Set the data below down again, exactly, with every picture left out.

[Dataset excerpts]
★ ★ ★ ★
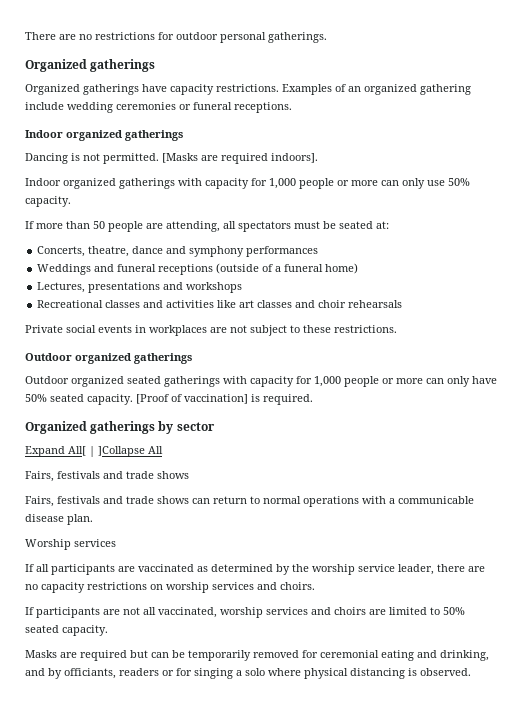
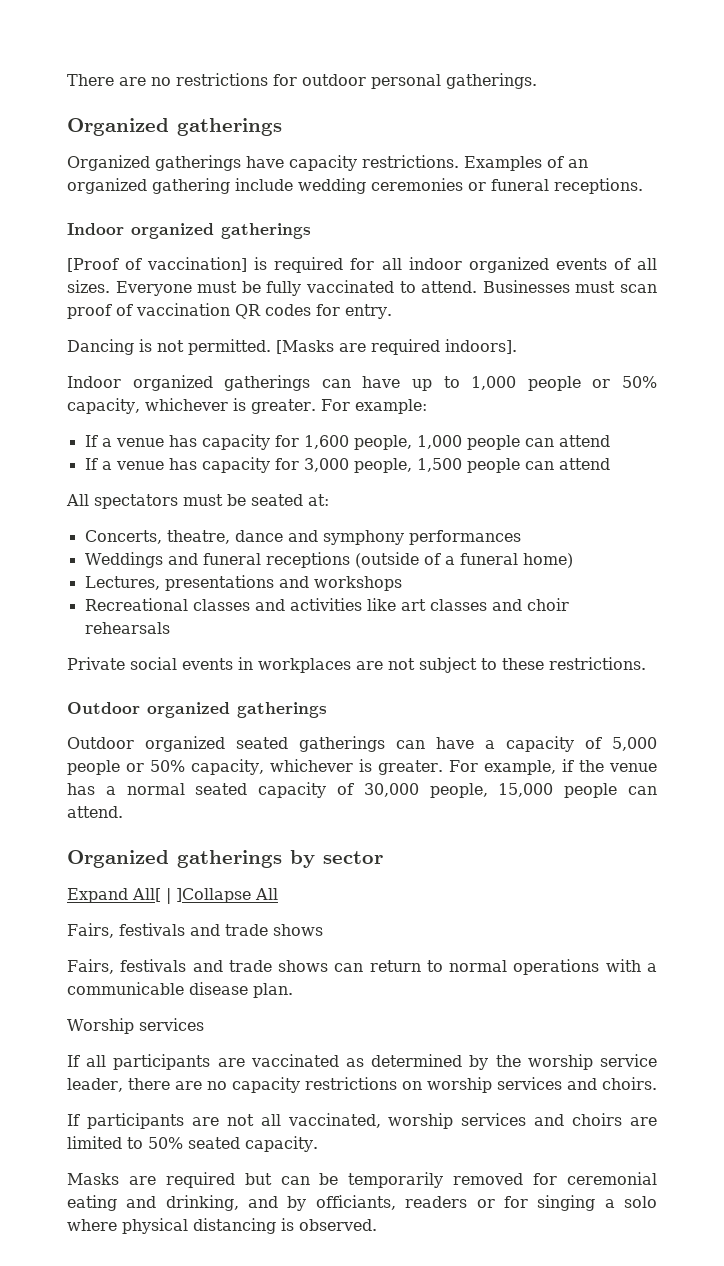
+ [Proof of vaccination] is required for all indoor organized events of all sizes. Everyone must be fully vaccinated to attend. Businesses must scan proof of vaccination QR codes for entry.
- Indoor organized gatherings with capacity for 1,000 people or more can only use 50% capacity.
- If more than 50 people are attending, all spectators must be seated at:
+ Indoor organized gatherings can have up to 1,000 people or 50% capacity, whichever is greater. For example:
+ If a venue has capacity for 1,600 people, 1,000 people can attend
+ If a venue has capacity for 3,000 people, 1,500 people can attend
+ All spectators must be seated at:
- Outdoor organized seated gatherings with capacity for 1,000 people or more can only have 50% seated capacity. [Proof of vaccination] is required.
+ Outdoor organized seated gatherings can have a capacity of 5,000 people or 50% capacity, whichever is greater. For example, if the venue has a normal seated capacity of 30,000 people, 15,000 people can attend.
★ ★ ★ ★
[WRITTEN ANSWER]
+ [Proof of vaccination] is required for all indoor organized events of all sizes. Everyone must be fully vaccinated to attend. Businesses must scan proof of vaccination QR codes for entry.
- Indoor organized gatherings with capacity for 1,000 people or more can only use 50% capacity.
- If more than 50 people are attending, all spectators must be seated at:
+ Indoor organized gatherings can have up to 1,000 people or 50% capacity, whichever is greater. For example:
+ If a venue has capacity for 1,600 people, 1,000 people can attend
+ If a venue has capacity for 3,000 people, 1,500 people can attend
+ All spectators must be seated at:
- Outdoor organized seated gatherings with capacity for 1,000 people or more can only have 50% seated capacity. [Proof of vaccination] is required.
+ Outdoor organized seated gatherings can have a capacity of 5,000 people or 50% capacity, whichever is greater. For example, if the venue has a normal seated capacity of 30,000 people, 15,000 people can attend.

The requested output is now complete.